Because of this, weight loss results are not immediate; they build gradually over the first month as plasma levels accumulate. Conversely, if side effects occur, they persist for weeks after the last dose is taken.
7. FDA Status and Regulatory Pathway
Tesofensine is NOT FDA-approved.
The regulatory barrier became insurmountable after the 2010 withdrawal of sibutramine. Regulators now require massive, expensive Cardiovascular Outcome Trials (CVOTs) for CNS-active weight loss drugs. Most small biotech companies lack the capital for these trials, leaving tesofensine in “regulatory limbo.”
8. Frequently Asked Questions
Can you buy Tesofensine legally?
It is not approved for human use. It is sold legally only “for in-vitro laboratory research and R&D use.”
How do you verify quality?
Look for batch-specific, third-party HPLC/Mass Spec testing. Purity should be >99% with a sharp, single peak on the chromatogram, and mass spectrometry should confirm a molecular weight of ~382.5 g/mol.

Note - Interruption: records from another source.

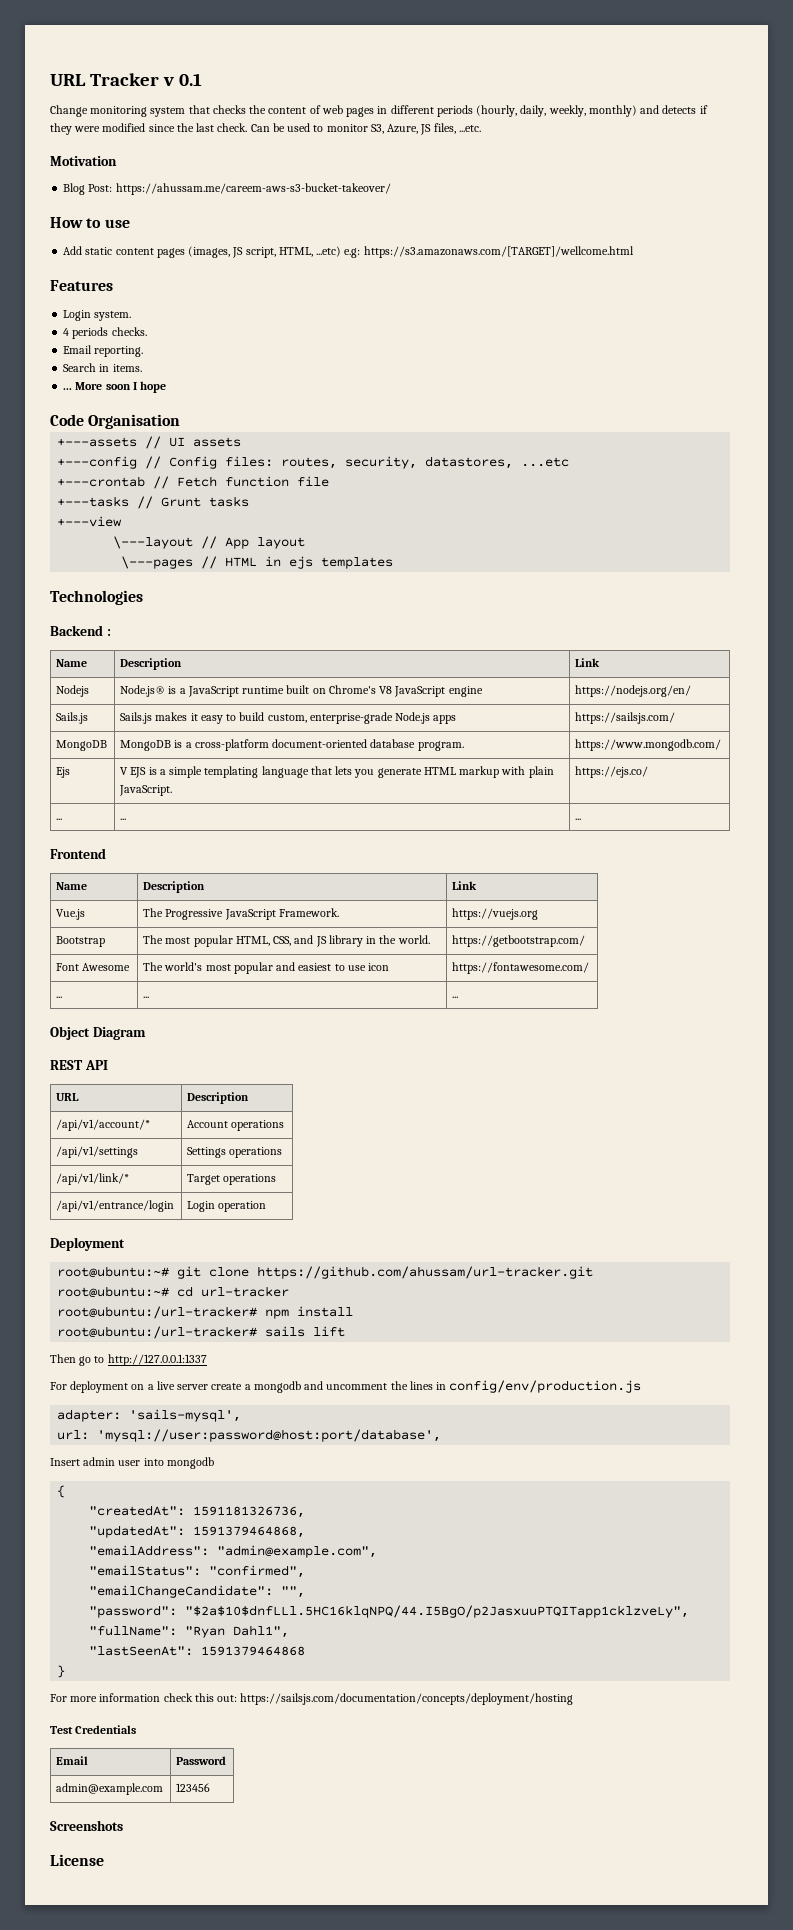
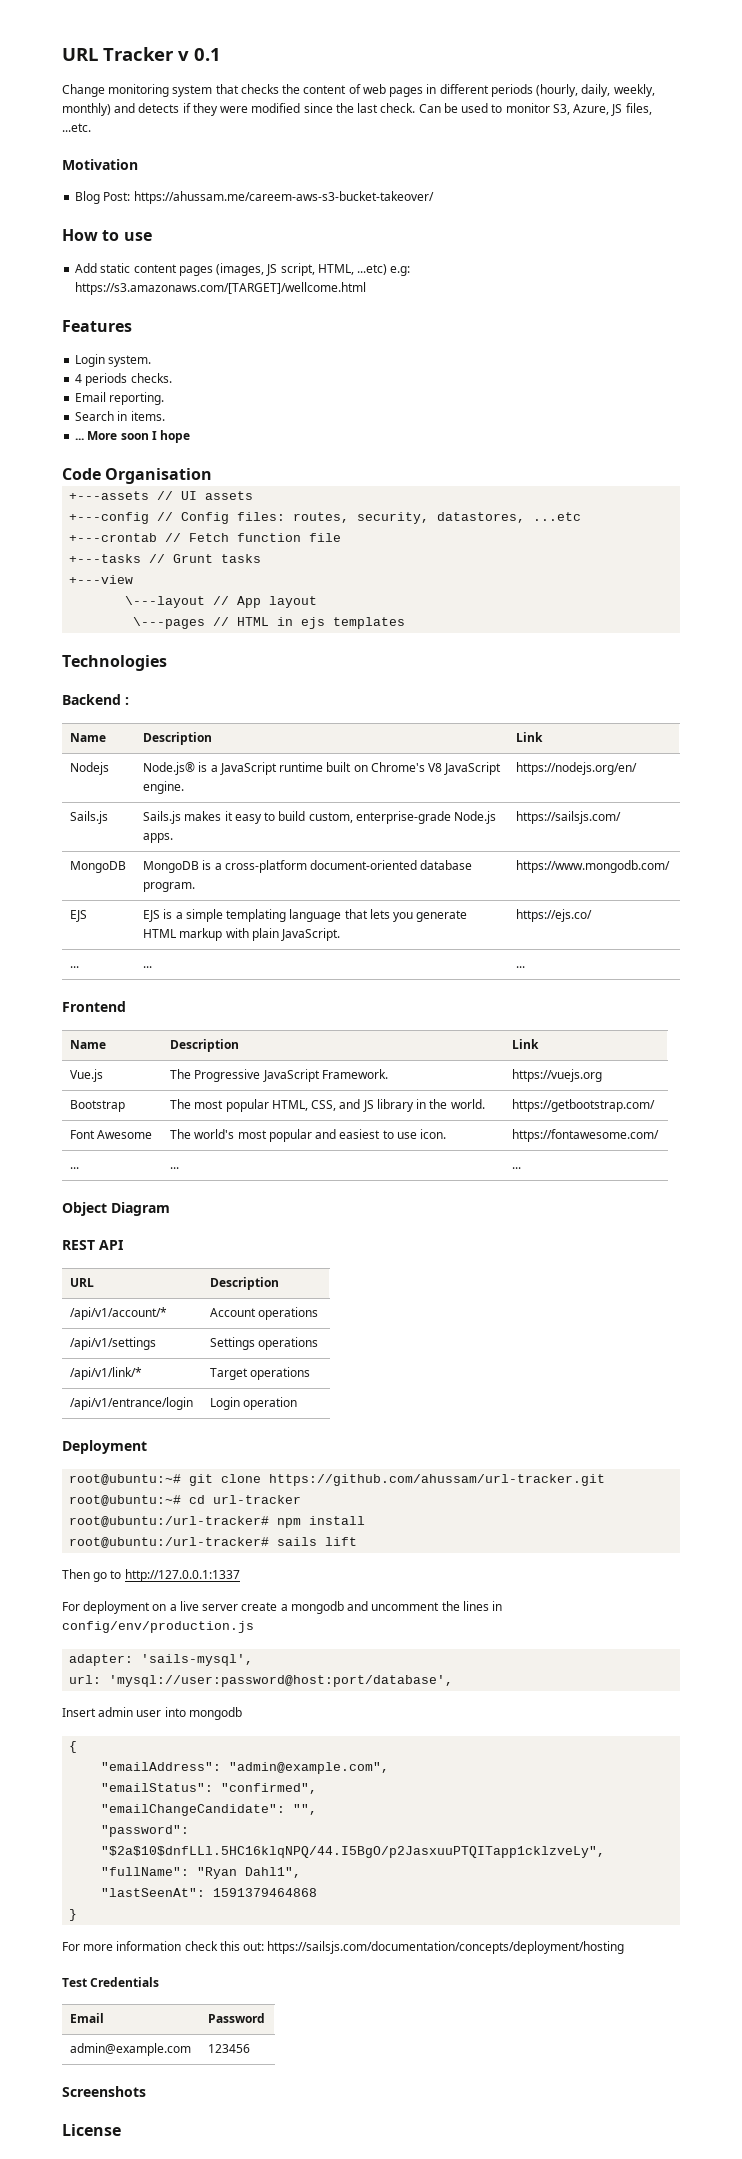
[448,686,483,697] engine -> [143,781,185,794] engine.
[433,715,457,724] apps -> [143,833,174,843] apps.
[56,767,71,778] [120,767,129,775] Ejs | V -> [70,910,88,922] EJS |
[368,963,390,971] icon -> [420,1129,447,1139] icon.
[89,1505,306,1518] [89,1525,306,1538] // "createdAt": 1591181326736, // "updatedAt": 1591379464868, -> (78, 1747) none

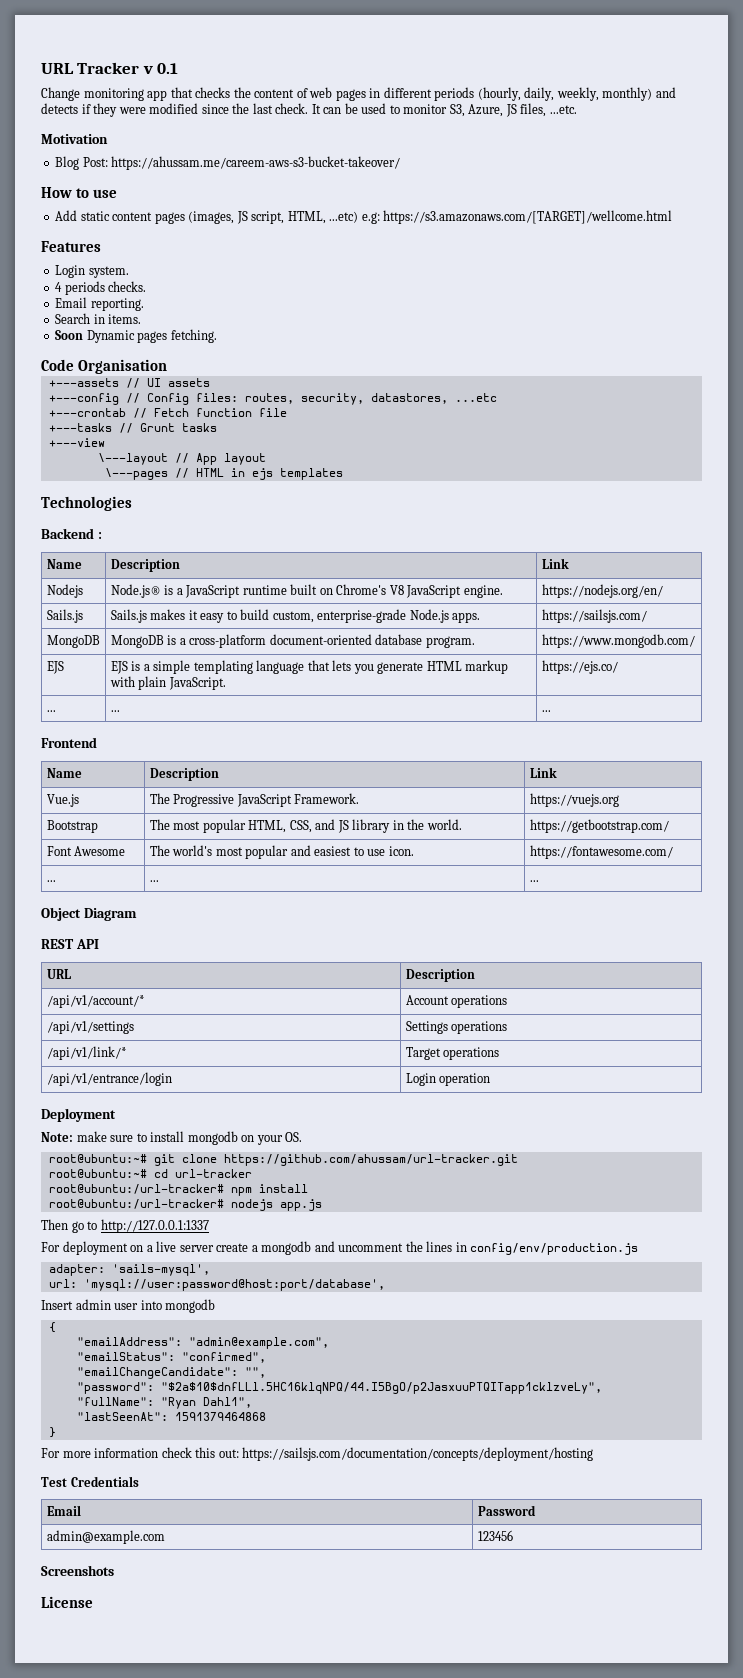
[172,85,213,97] system -> [147,90,168,101] app
[418,104,441,113] Can -> [311,104,342,114] It can
[75,430,191,443] ... More soon I hope -> [55,329,217,343] Soon Dynamic pages fetching.
(147, 1447) none -> [41,1131,303,1145] // Note: make sure to install mongodb on your OS.
[277,1537,358,1546] sails lift -> [230,1199,322,1211] nodejs app.js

Does it compare to sibutramine?
Sibutramine was a dual reuptake inhibitor; tesofensine is a triple inhibitor (adding dopamine). Tesofensine appears more potent for weight loss but carries similar cardiovascular concerns.
References
- Astrup A, et al. “Effect of tesofensine on bodyweight loss… a randomised, double-blind, placebo-controlled trial.” The Lancet (2008).

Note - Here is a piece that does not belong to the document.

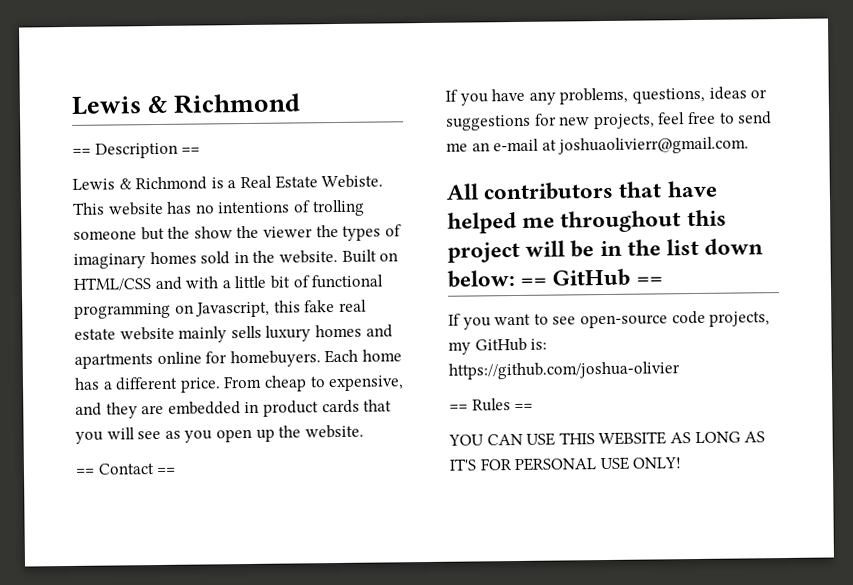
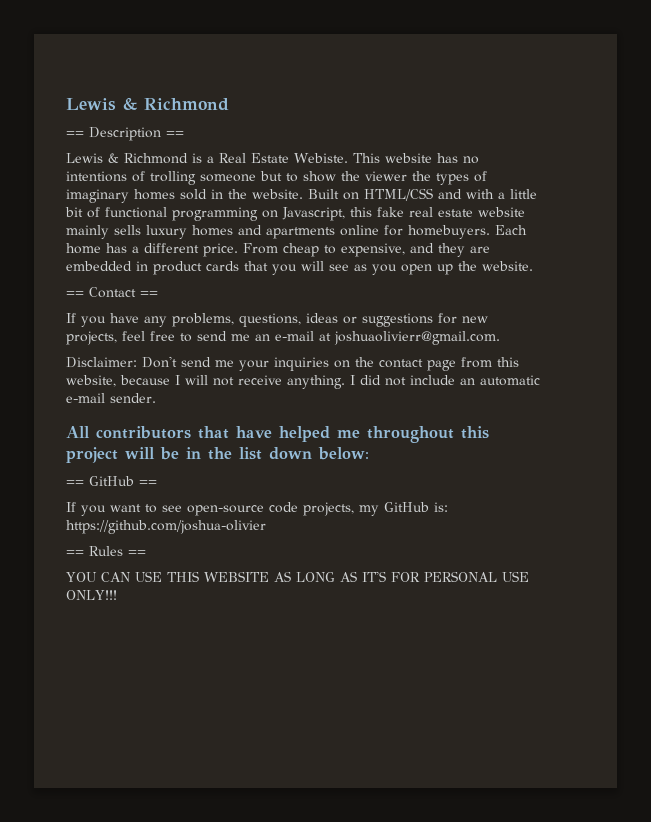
[167,226,191,239] the -> [286,173,298,182] to
(750, 145) none -> [66,356,519,371] [66,375,540,389] [66,393,156,403] // Disclaimer: Don't send me your inquiries on the contact page from this website, because I will not receive anything. I did not include an automatic e-mail sender.
(515, 279) none -> (369, 453) //
[632,457,682,469] ONLY! -> [66,590,117,600] ONLY!!!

- Axel AM, et al. “Tesofensine… induces appetite suppression by indirect stimulation of alpha-1 adrenoceptor and dopamine D1 receptor pathways…” Neuropsychopharmacology (2010).
- Perez CI, et al. “Tesofensine, a novel antiobesity drug, silences GABAergic hypothalamic neurons.” PLoS ONE (2024).
- James WPT, et al. “Effect of sibutramine on cardiovascular outcomes…” NEJM (2010).